What to work on -
The answer must consist of each line below that holds the word "style", copied as it stands.

Information supplied -

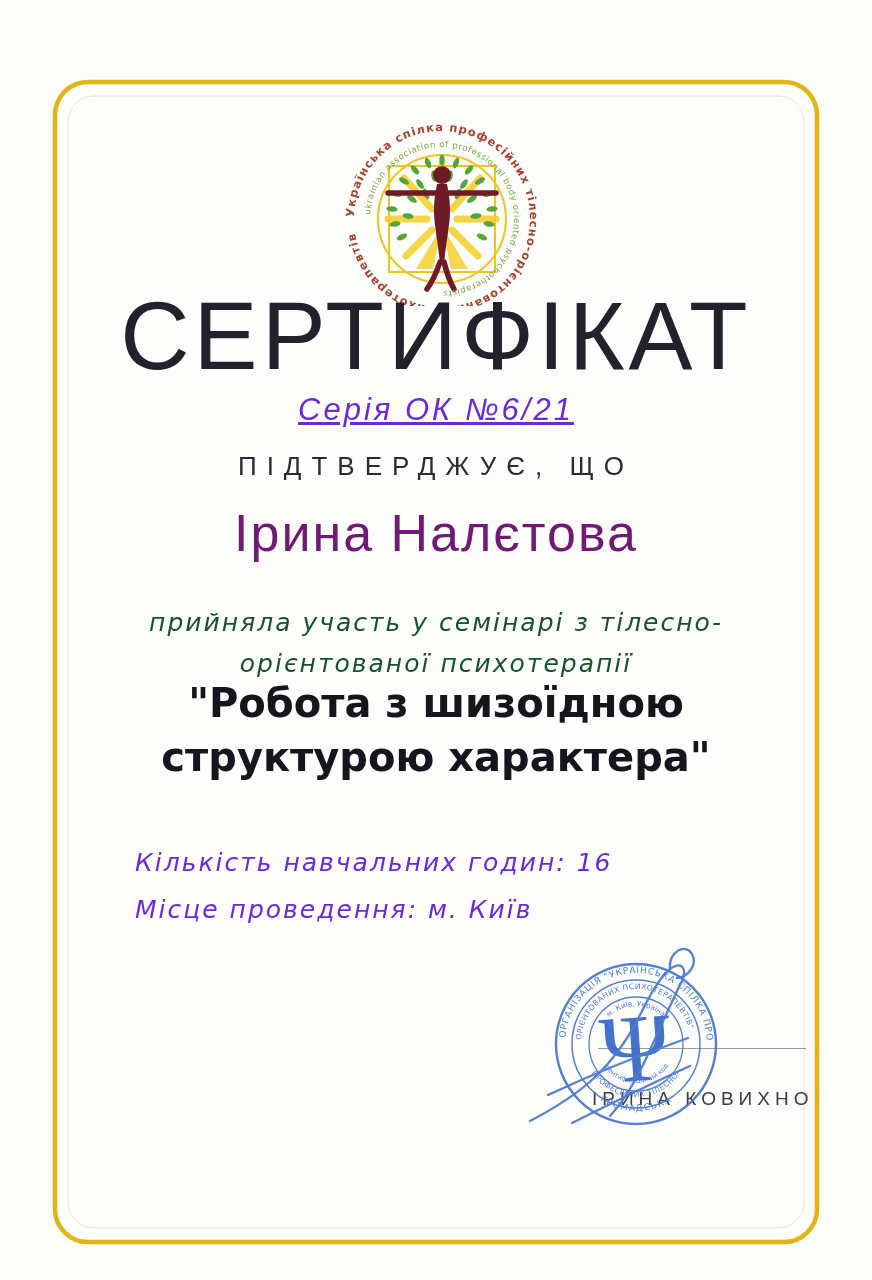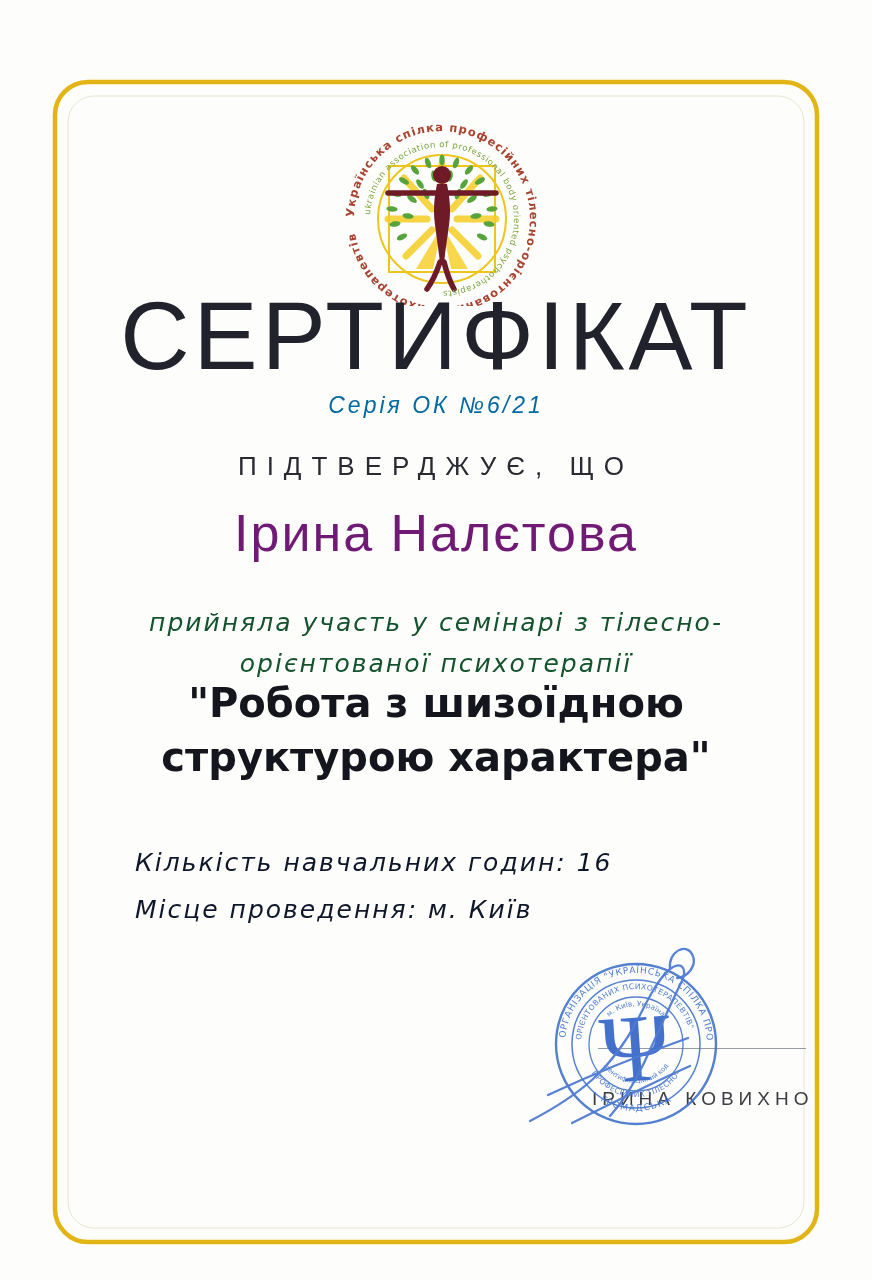--- a/index.html
+++ b/index.html
@@ -20,8 +20,8 @@
     letter-spacing:4px;color:#22222c;z-index:2;
   }
   .series{
-    top:392px;font-size:23px;font-style:italic;letter-spacing:3px;
-    color:#0369a1;z-index:2;
+    top:392px;font-size:31px;font-style:italic;letter-spacing:3px;
+    color:#6d28d9;z-index:2;text-decoration:underline;
   }
   .confirm{
     top:451px;font-size:26px;letter-spacing:10px;color:#2a2a33;z-index:2;

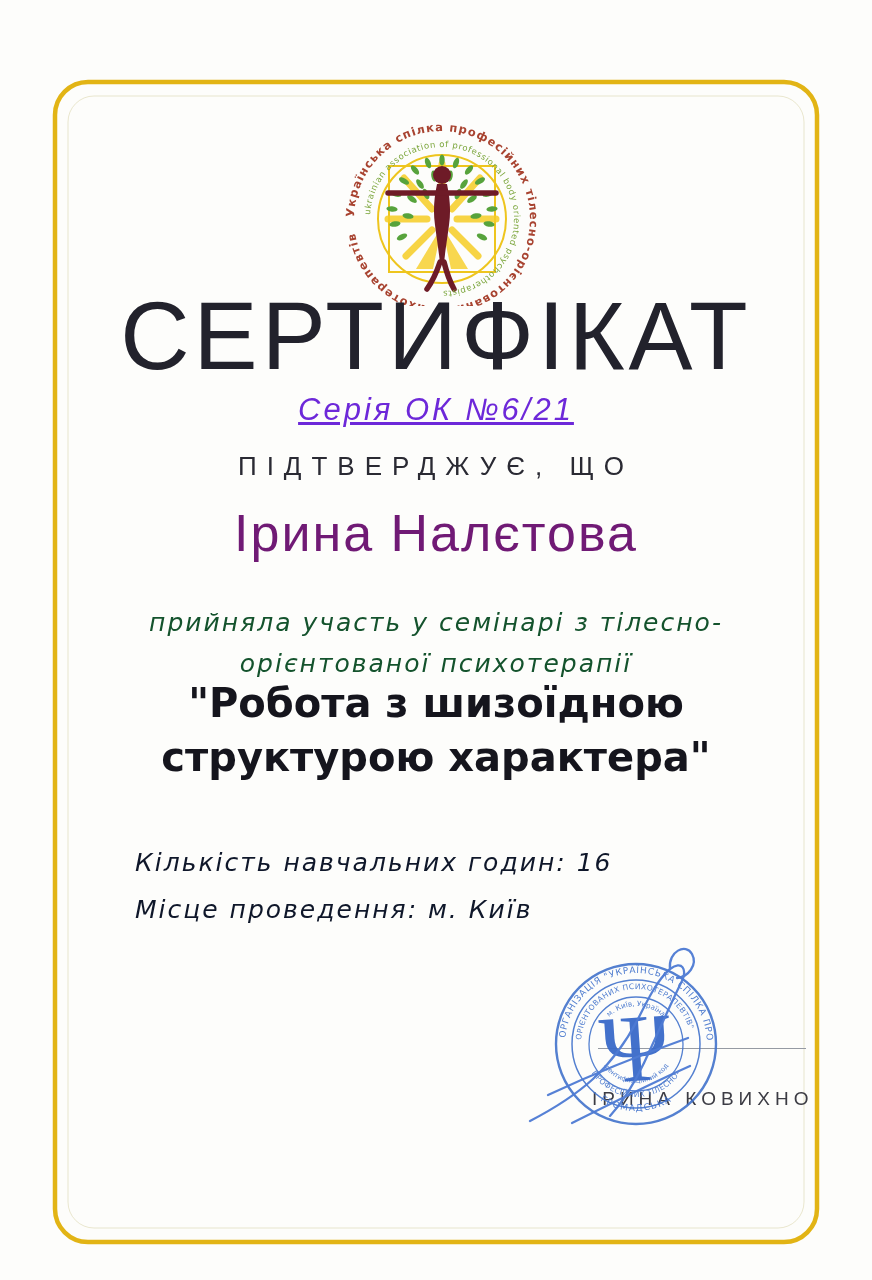--- a/index.html
+++ b/index.html
@@ -40,7 +40,7 @@
   }
   .details{
     top:839px;left:135px;font-size:25px;font-style:italic;letter-spacing:2px;
-    line-height:47px;color:#0f172a;z-index:2;
+    line-height:47px;color:#6d28d9;z-index:2;
     font-family:"DejaVu Sans", sans-serif;
   }
   .sig-line{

Task output -
-    top:392px;font-size:23px;font-style:italic;letter-spacing:3px;
+    top:392px;font-size:31px;font-style:italic;letter-spacing:3px;
     top:839px;left:135px;font-size:25px;font-style:italic;letter-spacing:2px;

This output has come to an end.